5. The site proposed as an HOD District does not have the characteristics required for the construction of multi-family housing of the type and amount proposed by the applicant.
Lack of infrastructure and capacity to provide adequate water.
(a) Based on the evidence in the Record, the Commission concludes that the applicant failed to establish that there is sufficient water at the site to adequately supply the needs of a project of the density, scope and nature proposed by the applicant. The evidence submitted by the applicant on this issue is wholly insufficient to demonstrate the presence of adequate water supplies at the site. At the beginning of the public hearing, a consultant for the applicant from Heritage Design Group stated that a test well had been dug. However, that consultant presented no test well data and Commission staff and consultants observed no evidence of a test well on the property despite making multiple visits to it. At a subsequent session of the public hearing,
another consultant for the applicant, Russell Slayback, stated that he had reviewed the data prepared by and for the applicant and determined that any test data available for his review was inconclusive on the question whether there are adequate water resources on the site to meet the needs of the proposed project. In short, the applicant provided no reasonable assurance based on specific testing performed on the site and documentation thereof that there is adequate on-site water for domestic and/or fire suppression needs. Public water is not available for this site at the present time and will not be in the forseeable future.

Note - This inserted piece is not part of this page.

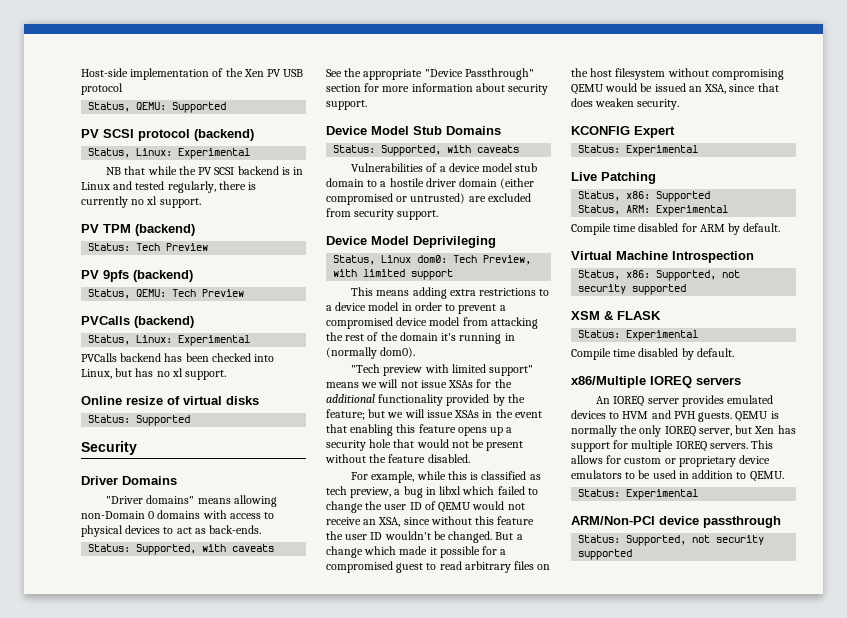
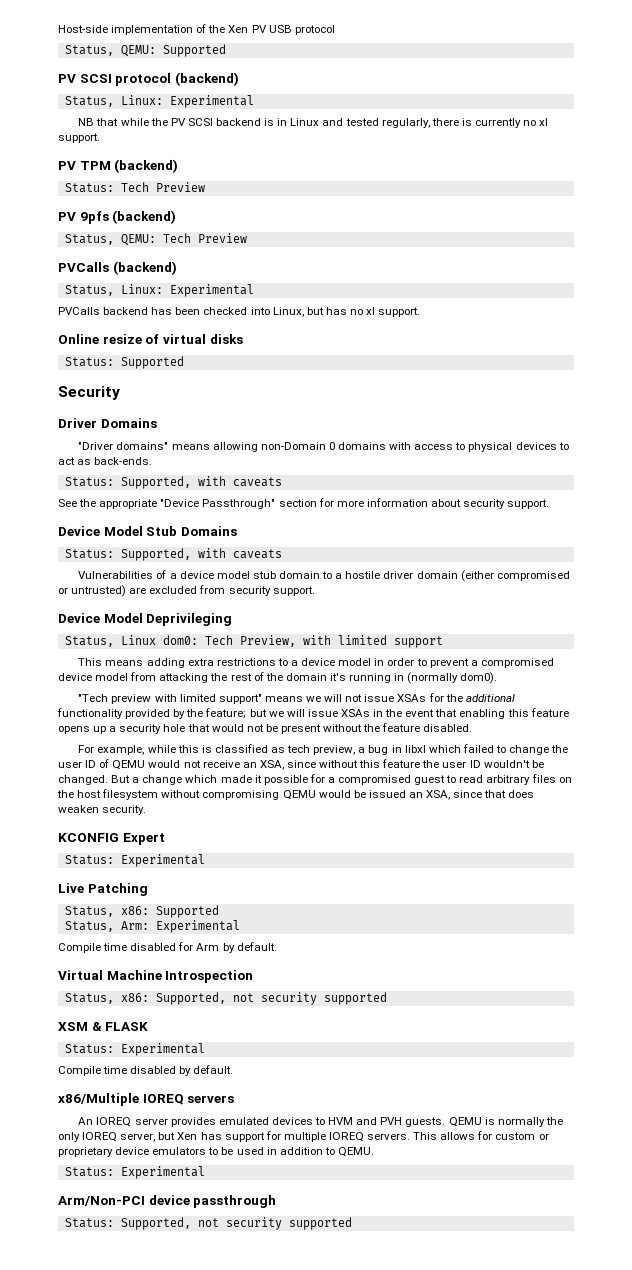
[626,205,651,213] ARM: -> [120,921,149,930] Arm:
[699,224,725,232] ARM -> [196,943,220,951] Arm
[571,516,655,525] ARM/Non-PCI -> [58,1196,145,1206] Arm/Non-PCI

Lack of infrastructure and capacity to provide adequate sewer.
(b) Based on the evidence in the Record, the Commission concludes that the applicant failed to establish that the project site has the capacity for on site sewage treatment for a project of the density, scope and nature proposed by the applicant or that sewage treatment of the required capacity could be provided without undue risk of substantial harm to water and other natural resources. One representative of the applicant, Cheryl Peterson of Heritage Design Group, stated during the public hearing that 70 test pits had been dug. However, the applicant neither presented to the Commission any professionally endorsed results from said
pits nor indicated where they were located. In addition, the applicant provided no assurance against harmful discharge from the proposed package sewage treatment plant nor did it provide reasonable assurances based on specific on-site testing and documentation thereof related to the suitability of the site for on-site sewage disposal. The applicant proposes to install a package treatment plant on top of an aquifer. The applicant’s site is at the top of an area identified as an important regional aquifer. The aquifer is an important United States Geological Service - identified drinking water supply and resource with existing wells now supplying public water for a two state area. Public sewer is not available for this site at the present time and will not be in the forseeable future. The Record indicates that in the event of a failure of such a plant, an eventuality that the applicant could not rule out, the affects on the aquifer both on and off
site would be catastrophic and potentially irremediable.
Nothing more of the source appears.